Frequently Asked Questions¶

Here are some frequently asked questions regarding Dimensions on BigQuery.

1. Access & Support¶

Can I access the Dimensions BigQuery data sets using my normal Dimensions account?¶

Unfortunately no, this is not possible. Dimensions on BigQuery requires access to be mediated through a Google Account, and this is not the same as the account used to access Dimensions. Dimensions on BigQuery is a paid service additional to Dimensions Analytics.

Can I try out Dimensions BigQuery?¶

Yes, we have a sandbox environment that is freely available on Google Cloud. The dataset is updated daily and contains several hundreds of thousand documents related to COVID-19 research.

How can I get support?¶

Please send an email to supportbigquery@dimensions.ai. Provide as much information about your problem as possible, mainly:

What are you trying to do and what problem are you facing.
Describe how can we reproduce the problem.
Any additional details, such as the BigQuery SQL for the query and any additional details that might be relevant for reproducing the issue.

2. Schema¶

How often do you change the schema?¶

Minor changes to the schema such as additional fields are released at any time. The Dimensions BigQuery data set is updated on a daily basis and any changes would be pushed out within the next daily release. Minor changes are guaranteed not to break or change the underlying semantic intent of existing queries written against the same major version of the schema. Additional fields maybe added at the top level or within a nested structure – so care should be taken if the exact structure of a nested record is relied upon.

Major schema changes are rare and would occur infrequently. Each major version will be available for two years minimum from its release date. When a new major version of the BigQuery schema is released, the previous major release will be maintained in tandem until a subsequent major version is released (so any single major version would be supported for a minimum of four years). Only two major schema versions are released at any single point in time. Queries written against the schema of one major release is not guaranteed to work with a new major release (but all efforts would be undertaken to minimise any difference).

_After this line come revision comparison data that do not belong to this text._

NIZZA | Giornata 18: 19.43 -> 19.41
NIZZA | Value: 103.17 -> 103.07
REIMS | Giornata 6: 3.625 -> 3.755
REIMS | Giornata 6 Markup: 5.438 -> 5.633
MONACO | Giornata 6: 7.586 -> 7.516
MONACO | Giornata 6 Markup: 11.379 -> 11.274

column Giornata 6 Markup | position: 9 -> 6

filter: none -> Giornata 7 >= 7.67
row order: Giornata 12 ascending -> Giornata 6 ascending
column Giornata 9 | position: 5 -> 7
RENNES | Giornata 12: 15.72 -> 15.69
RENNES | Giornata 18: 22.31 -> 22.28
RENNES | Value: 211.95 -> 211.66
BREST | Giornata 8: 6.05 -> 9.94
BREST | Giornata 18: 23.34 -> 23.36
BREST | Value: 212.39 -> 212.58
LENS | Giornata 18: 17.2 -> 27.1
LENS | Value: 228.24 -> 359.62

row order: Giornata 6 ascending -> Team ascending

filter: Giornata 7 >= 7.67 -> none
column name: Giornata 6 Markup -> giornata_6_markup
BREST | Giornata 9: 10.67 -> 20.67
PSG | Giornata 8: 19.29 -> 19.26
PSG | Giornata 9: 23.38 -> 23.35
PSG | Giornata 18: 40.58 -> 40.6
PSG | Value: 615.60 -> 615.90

Snapshots are not retrospectively updated to reflect a new major schema. Snapshots maintain the schema revision that was released at the time the point in time the snapshot was generated.

Deprecated Fields¶

From time to time fields will be deprecated. They will normally be maintained within the current version of the major schema, but it is advised to replace their use in queries with the value it is being replaced with. Deprecated fields may be removed in the next major revision of the data sources schema that is released.

Deprecations of versioned categories and their eventual removal from the schema however are not tied to a major schema release. When an old version of a category model is marked as deprecated it will be removed within the near future so it is recommended to change to using the replacement version. The top-level, non-versioned categories will point to the revision of the model used within the Dimensions web app and DSL API and is normally the preferred field to use for analysis.

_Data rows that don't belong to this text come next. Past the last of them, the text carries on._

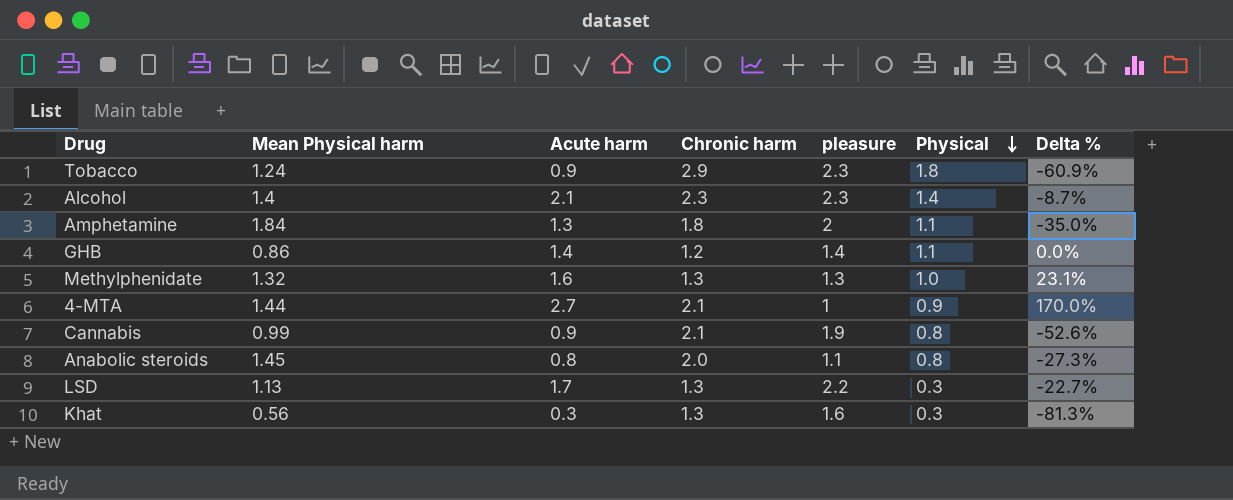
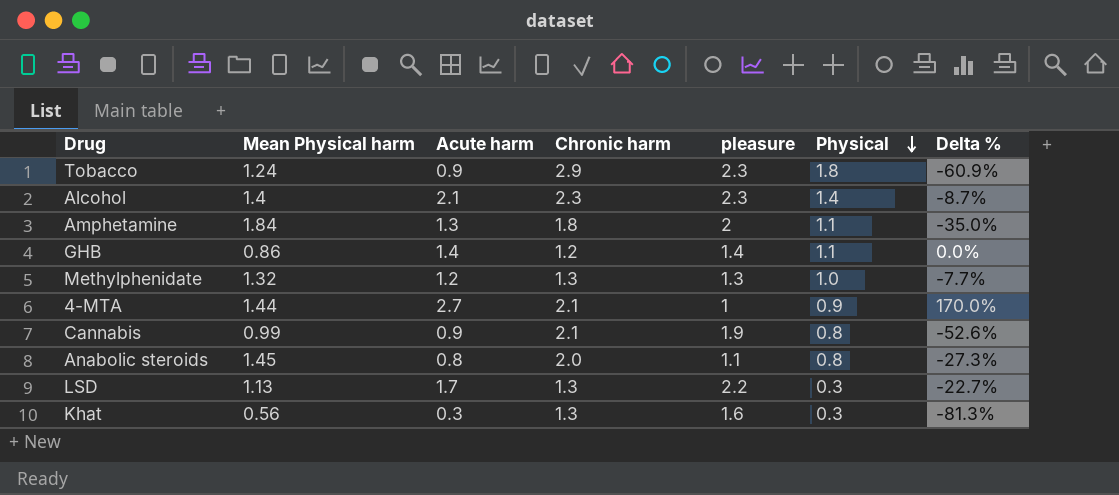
Methylphenidate | Acute harm: 1.6 -> 1.2
Methylphenidate | Delta %: 23.1% -> -7.7%

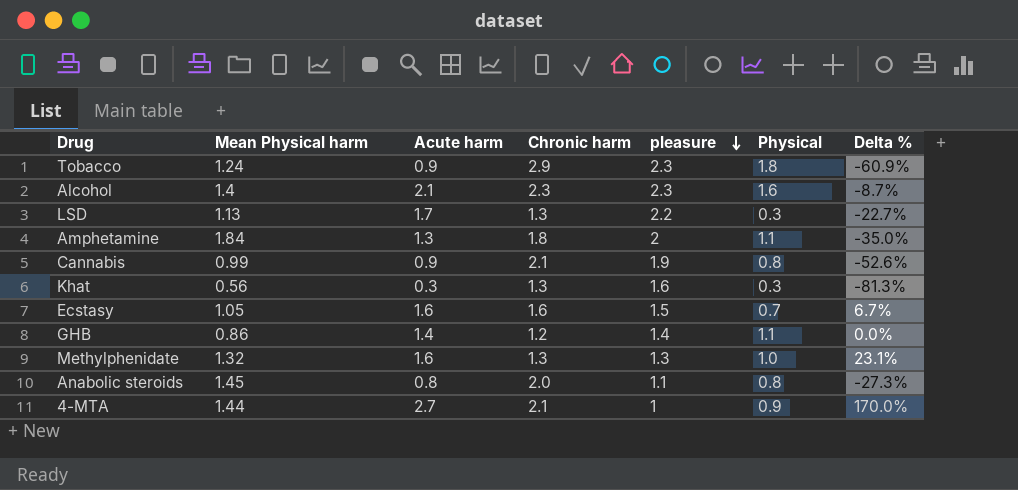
row order: Physical descending -> pleasure descending
Alcohol | Physical: 1.4 -> 1.6
row Ecstasy: none -> 1.05 | 1.6 | 1.6 | 1.5 | 0.7 | 6.7%
Methylphenidate | Acute harm: 1.2 -> 1.6
Methylphenidate | Delta %: -7.7% -> 23.1%

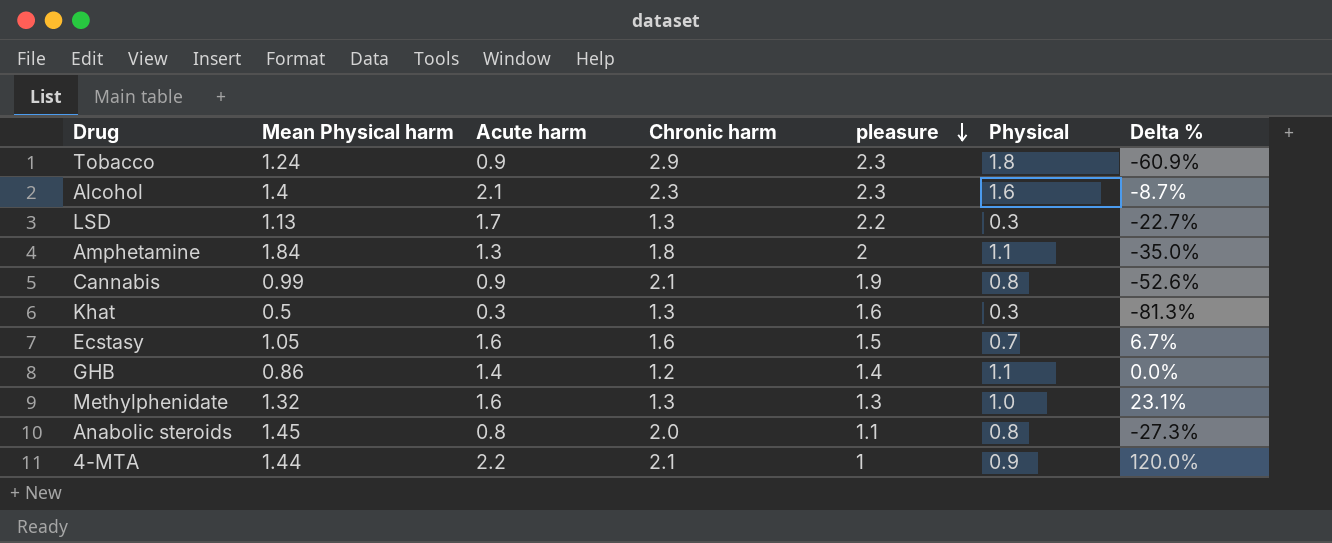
Khat | Mean Physical harm: 0.56 -> 0.5
4-MTA | Acute harm: 2.7 -> 2.2
4-MTA | Delta %: 170.0% -> 120.0%

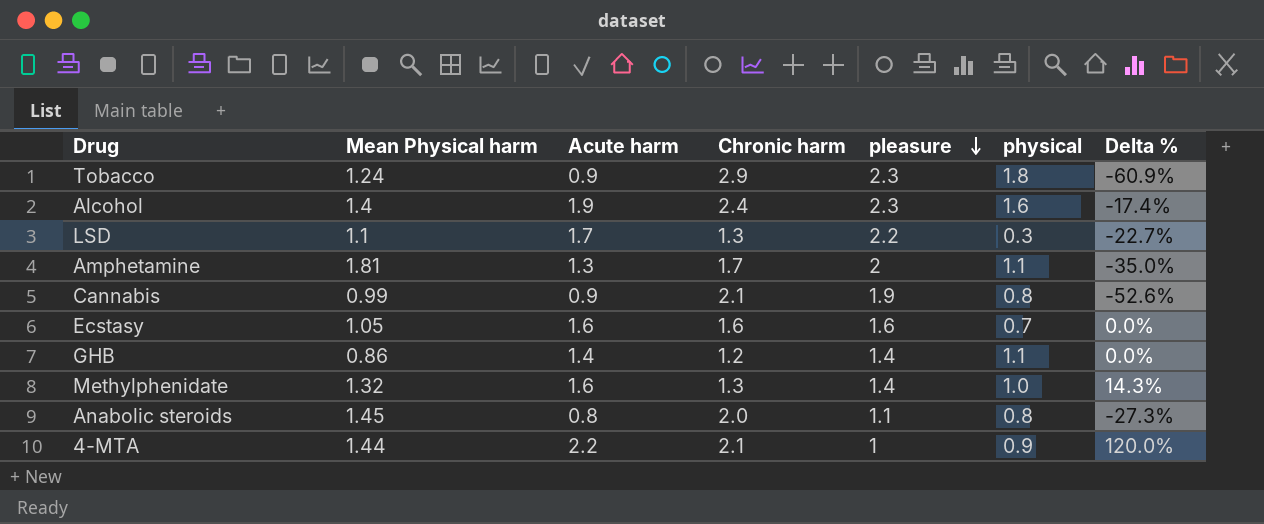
column name: Physical -> physical
row Khat: 0.5 | 0.3 | 1.3 | 1.6 | 0.3 | -81.3% -> none
Alcohol | Acute harm: 2.1 -> 1.9
Alcohol | Chronic harm: 2.3 -> 2.4
Alcohol | Delta %: -8.7% -> -17.4%
LSD | Mean Physical harm: 1.13 -> 1.1
Amphetamine | Mean Physical harm: 1.84 -> 1.81
Amphetamine | Chronic harm: 1.8 -> 1.7
Ecstasy | pleasure: 1.5 -> 1.6
Ecstasy | Delta %: 6.7% -> 0.0%
Methylphenidate | pleasure: 1.3 -> 1.4
Methylphenidate | Delta %: 23.1% -> 14.3%

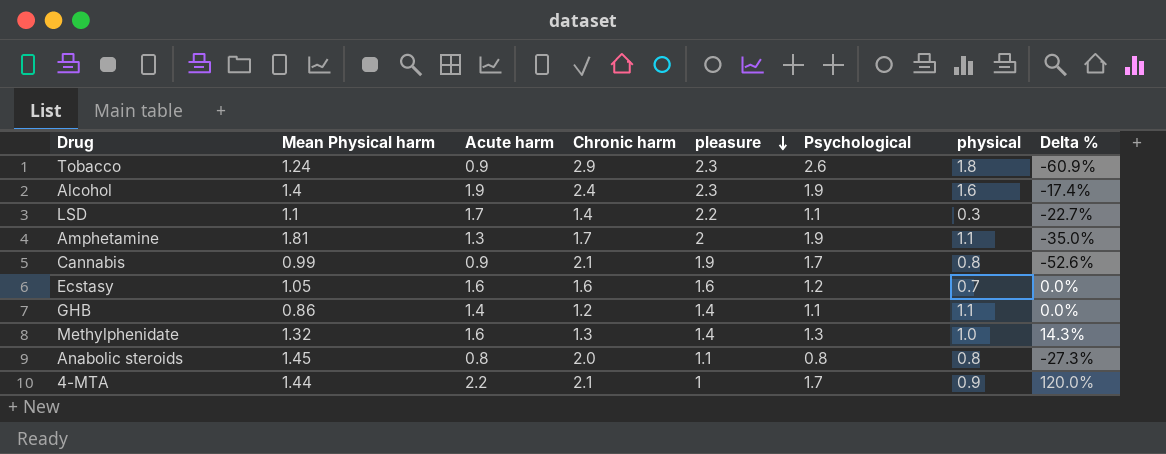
column Psychological | position: none -> 6
LSD | Chronic harm: 1.3 -> 1.4

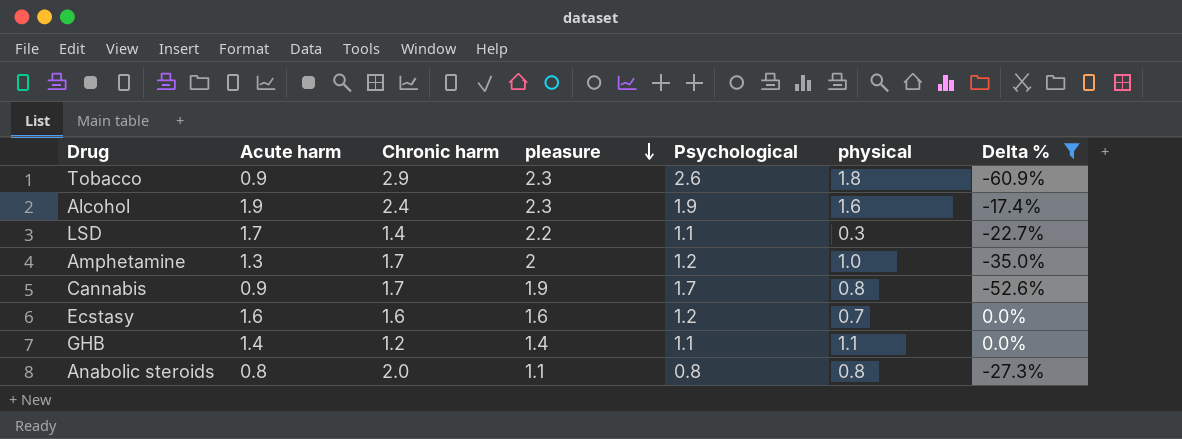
filter: none -> Delta % <= 0.0%
column Mean Physical harm | position: 2 -> none
Amphetamine | Psychological: 1.9 -> 1.2
Amphetamine | physical: 1.1 -> 1.0
Cannabis | Chronic harm: 2.1 -> 1.7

Partitioning and Google BI Engine¶

One of the limitations of Google BI Engine is that the maximum number of partitions that it can handle is currently support is 500 (limitations and quotas).

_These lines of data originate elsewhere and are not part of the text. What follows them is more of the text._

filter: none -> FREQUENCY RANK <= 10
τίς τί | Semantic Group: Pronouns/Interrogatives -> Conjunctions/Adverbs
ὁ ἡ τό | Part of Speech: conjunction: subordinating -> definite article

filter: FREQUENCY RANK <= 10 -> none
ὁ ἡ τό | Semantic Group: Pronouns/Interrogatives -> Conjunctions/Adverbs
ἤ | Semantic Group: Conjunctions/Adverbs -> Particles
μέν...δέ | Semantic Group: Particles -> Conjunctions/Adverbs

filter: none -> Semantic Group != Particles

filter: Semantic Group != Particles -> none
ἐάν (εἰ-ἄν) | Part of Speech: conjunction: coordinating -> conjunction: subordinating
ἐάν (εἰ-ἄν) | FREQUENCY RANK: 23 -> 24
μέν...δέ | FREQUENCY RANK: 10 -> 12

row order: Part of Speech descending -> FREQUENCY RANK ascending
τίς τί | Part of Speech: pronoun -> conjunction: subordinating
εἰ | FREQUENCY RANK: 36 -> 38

The vast majority of our primary data source tables (ie. publications, patents etc.) have a primary partition which has less than 500 partitions and as such using these tables directly with BI Engine is possible.

3. Snapshots¶

When are snapshots created and how long are they available for?¶

Snapshots are generated on the first of every month and become available approximately two days later. Once a snapshot is available it is guaranteed to remain available for at minimum 12 months.